Ale, por supuesto, sabía la verdad, a la que aquella escena no se parecía ni por asomo. Pero en el fondo, si tenía que contar una trola, daba lo mismo marcarse un buen farol. Nunca habría contado lo que había ocurrido realmente, porque era demasiado humillante.

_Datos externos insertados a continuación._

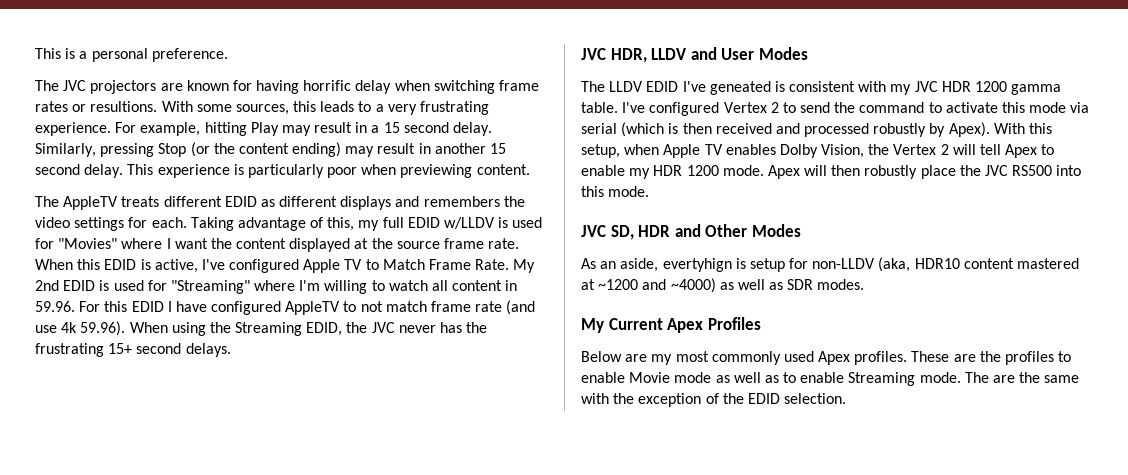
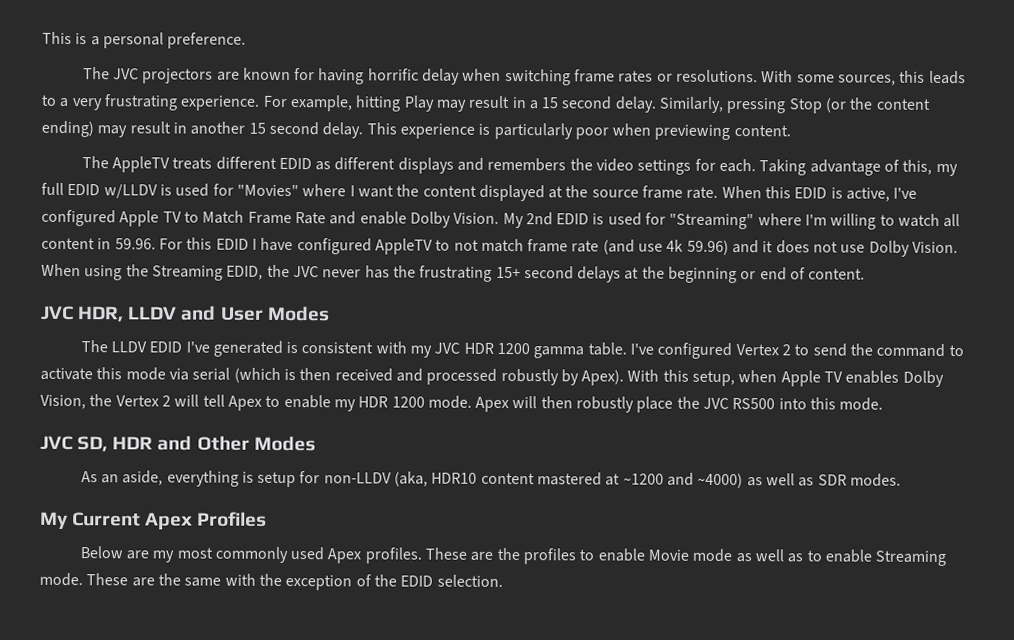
[90,101,158,112] resultions. -> [676,69,759,83] resolutions.
[475,259,510,270] Rate. -> [294,211,500,228] Rate and enable Dolby Vision.
[80,321,126,336] 59.96). -> [686,239,959,257] 59.96) and it does not use Dolby Vision.
[185,343,231,357] delays. -> [577,266,866,284] delays at the beginning or end of content.
[709,81,771,95] geneated -> [212,340,283,357] generated
[662,258,732,272] evertyhign -> [166,470,239,487] everything
[964,372,989,383] The -> [86,573,129,586] These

¿Qué habría dicho Claudio si hubiese sabido lo bajo que había caído? ¿Si lo hubiese visto suplicándole con los ojos hinchados a la profesora que le diera otra oportunidad, inventándose una historia lacrimógena llena de problemas: la falta de la madre, la relación con el padre, que lo obligaba a trabajar en casa y fuera? Sin dejar de llorar, había añadido algo también sobre la abuela, el comodín que los estudiantes utilizan siempre en los momentos de apuro. La abuela, la única persona que realmente lo quería, ahora aquejada de una enfermedad incurable, Alzheimer, y él era el único que podía cuidarla, porque era su único nieto. Entonces la profesora, molesta por la situación, pero también compadecida por aquella escena deprimente, había decidido ayudarlo, con la condición de que aceptara tomar clases particulares. ¡Si sus amigos hubiesen sabido aquello, le habrían tomado el pelo para el resto de su vida!
—¿Ale?
—¿Sí?
—¿Qué te pasa? ¿Por qué tienes esa expresión atontada?
—¿Eh?
—Me parece que la profesora no se te ha metido solo en los calzoncillos, sino también en el cerebro, amigo mío. No será que te has enamorado, ¿verdad?
Ale miró a Claudio, pero no respondió nada. Tras dejar de lado las fantasías sobre la belleza de la profesora y las imposibles consecuencias eróticas de su insuficiente rendimiento escolar, se despabiló rápidamente y se puso de nuevo a leer las páginas dedicadas a la Segunda Guerra Mundial.